The top-ranked Florida baseball team finally solved Matt Price.
Nolan Fontana drilled a two-out, two-run triple in the ninth inning to give the Gators a 5-4 win over No. 8 South Carolina in the deciding game of their SEC series Saturday at Carolina Stadium.
With the score tied at 3, the Gators (22-2, 5-1 SEC) got the rally started with two outs when Matt Price (3-2) walked Vickash Ramjit and hit Cody Dent on a full count. He then threw a 1-2 fastball to Fontana that was ripped into the right-center gap.
Price, who threw 91 pitches over a pair of 2 1/3 inning stints on Thursday and Saturday, could not close the door the second time around. But USC coach Ray Tanner had no doubt which pitcher he wanted on the mound in that situation.
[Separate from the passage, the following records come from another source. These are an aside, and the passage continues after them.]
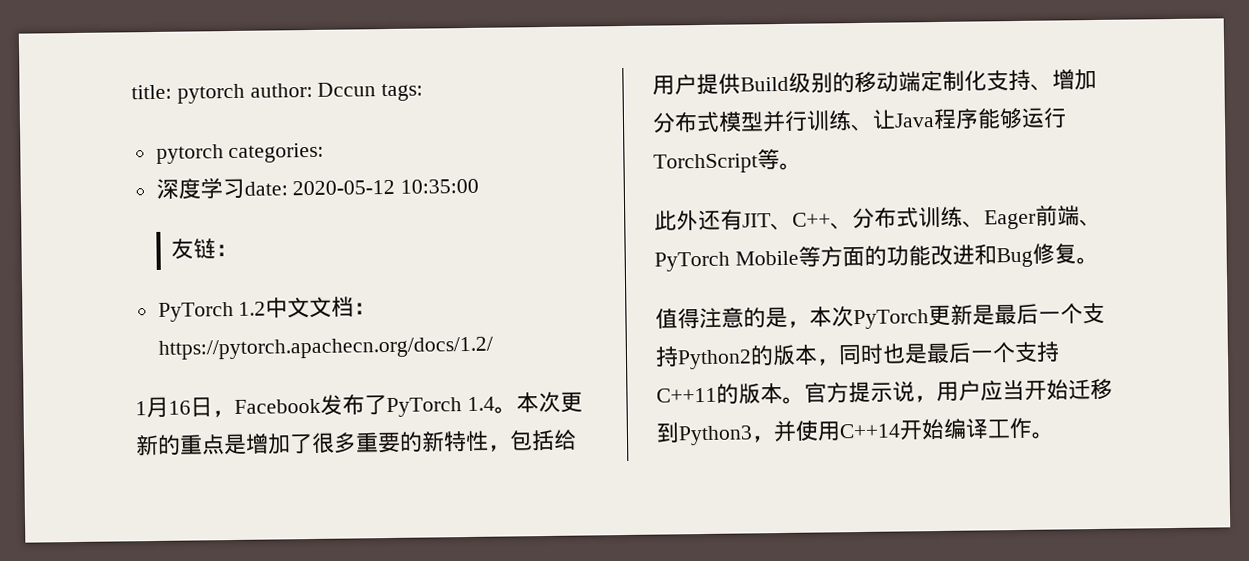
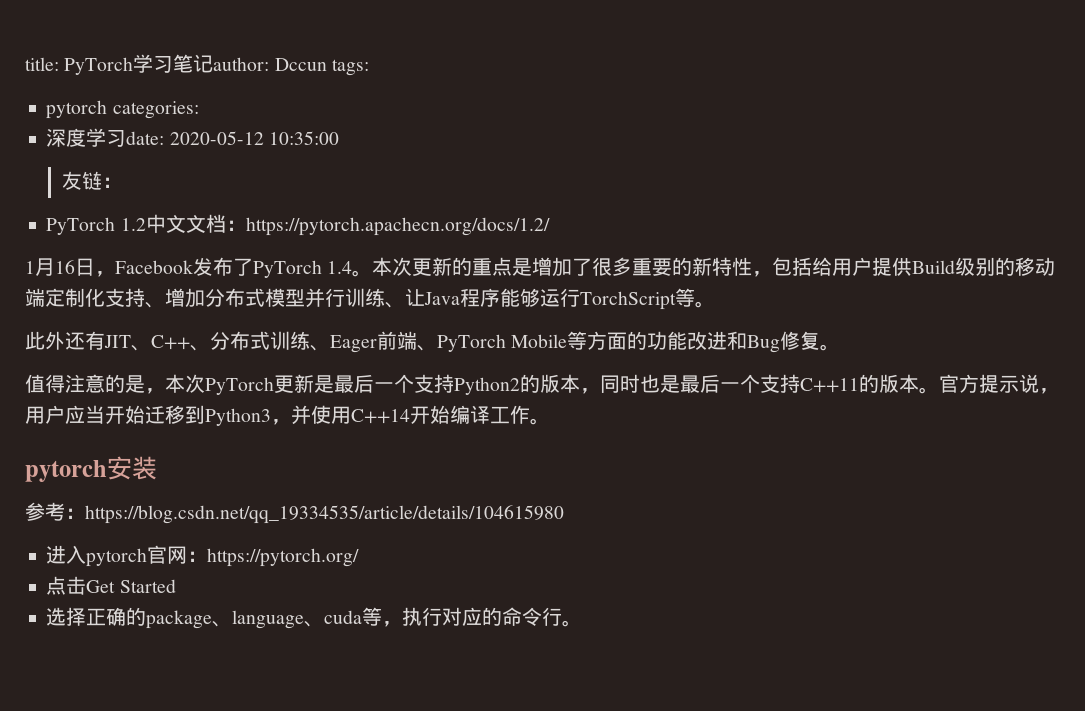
- title: pytorch author: Dccun tags:
+ title: PyTorch学习笔记author: Dccun tags:
+ pytorch安装
+ 参考：https://blog.csdn.net/qq_19334535/article/details/104615980
+ 进入pytorch官网：https://pytorch.org/
+ 点击Get Started
+ 选择正确的package、language、cuda等，执行对应的命令行。

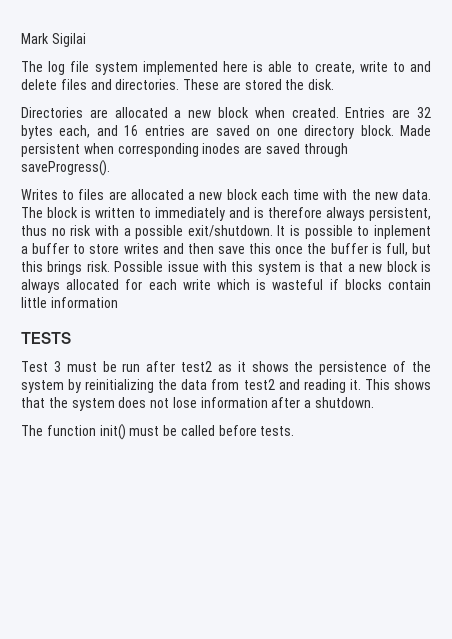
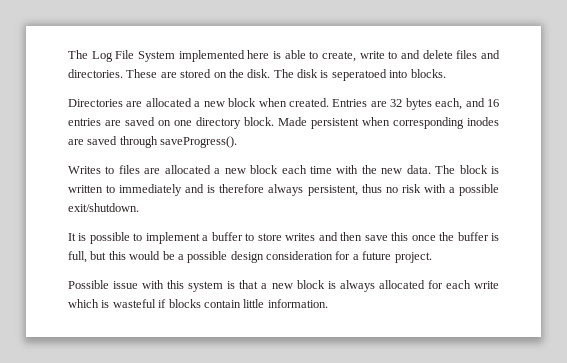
- Mark Sigilai
- The log file system implemented here is able to create, write to and delete files and directories.
+ The Log File System implemented here is able to create, write to and delete files and directories.
- These are stored the disk.
+ These are stored on the disk. The disk is seperatoed into blocks.
- The block is written to immediately and is therefore always persistent, thus no risk with a possible exit/shutdown. It is possible to inplement a buffer to store writes and then save this once the buffer is full, but this brings risk. Possible issue with this system is that a new block is always allocated for each write which is wasteful if blocks contain little information
- TESTS
- Test 3 must be run after test2 as it shows the persistence of the system by reinitializing the data from test2 and reading it. This shows that the system does not lose information after a shutdown.
- The function init() must be called before tests.
+ The block is written to immediately and is therefore always persistent, thus no risk with a possible exit/shutdown.
+ It is possible to implement a buffer to store writes and then save this once the buffer is full, but this would be a possible design consideration for a future project.
+ Possible issue with this system is that a new block is always allocated for each write which is wasteful if blocks contain little information.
“When you’ve got Matt Price out there at the end of the game, regardless of the result, you feel good that you gave it your best shot,” Tanner said.
The Gamecocks (17-7, 1-5 SEC) cut the lead to a run on LB Dantzler’s fourth homer of the season, a solo shot to left-center, but Florida closer Austin Maddox (2-0) hung on for the win.
After dropping the first game of the series, with Price getting the win in relief, the Gators battled back against their nemesis — who also got both saves in last season’s College World Series championship finals between the teams.
“It gets awfully loud when Price comes in, I know that. You think, here we go again. You know you’re going to get your best effort from him,” Florida coach Kevin O’Sullivan said. “The fans here do a wonderful job, they get behind their team. You’ve got to be able to weather some storms.”
Price, who was a weekend starter for five games before moving back to his former role as a closer against the Gators, was disappointed that he didn’t get the job done after he retired the first six hitters he faced.
The Gamecocks have now lost six of their past eight games.
“We’ve just got to keep battling and keep doing what we need to do to go forward,” Price said.
South Carolina missed a big opportunity to take its first lead of the day in the eighth inning when a pair of walks and wild pitches put runners on second and third with one out. But Maddox struck out pinch-hitter Michael Roth and catcher Grayson Greiner.
“We’re certainly disappointed because we did get in a position to win. We had a chance to make something happen, and we didn’t,” Tanner said. “They got a big hit, and we failed to get one.”
The Gamecocks tallied five hits.
“We’re showing glimpses of stuff here and there, hitting the ball hard and getting runners on base on when we need to. We’re just missing one element. We’re not getting runs across,” junior first baseman Christian Walker said.
The Gators flashed their power in the third inning against USC starter Colby Holmes when Daniel Pigott and Mike Zunino both blasted solo homers deep into the Florida bullpen. Zunino leads the Gators with nine home runs, and his team leads the SEC with 37 homers. That finished the day for Holmes, who also gave up a run in the first on singles by Fontana and Preston Tucker and a sacrifice fly by Zunino.
But the Gamecocks cut the lead to 3-2 in the fourth inning against Florida starter Jonathon Crawford on Greiner’s RBI single and Erik Payne’s sacrifice fly. The inning opened up when Florida center fielder Daniel Pigott missed Christian Walker’s fly ball for an error. An inning later, USC tied the game at 3 on a double by Tanner English and an RBI single by Joey Pankake.
While the Gamecocks rallied, reliever Tyler Webb was holding the Gators at bay with 32/3 scoreless innings. Yet the result was a loss after Maddox and Steven Rodriguez countered for the Gators with four innings of one-hit relief.
“With Rodriguez and Maddox in that bullpen, it doesn’t get any better than that,” Tanner said. “Those guys are as good as anybody in the country. That’s why they’re where they are.”
Walker is ready for the Gamecocks to get back on track, especially after a tough series loss.
“There’s always disappointment. Everybody in the locker room is disappointed. We should be,” he said. “Since I’ve been here, I’m definitely not used to losing. I don’t like losing. But that’s the way it goes. We are where we are. We’ve got to try to get the momentum and get things going our way.”
All three games in the series were sold out with crowds of 8,242, the second time in the stadium’s history that has happened (Vanderbilt in 2011).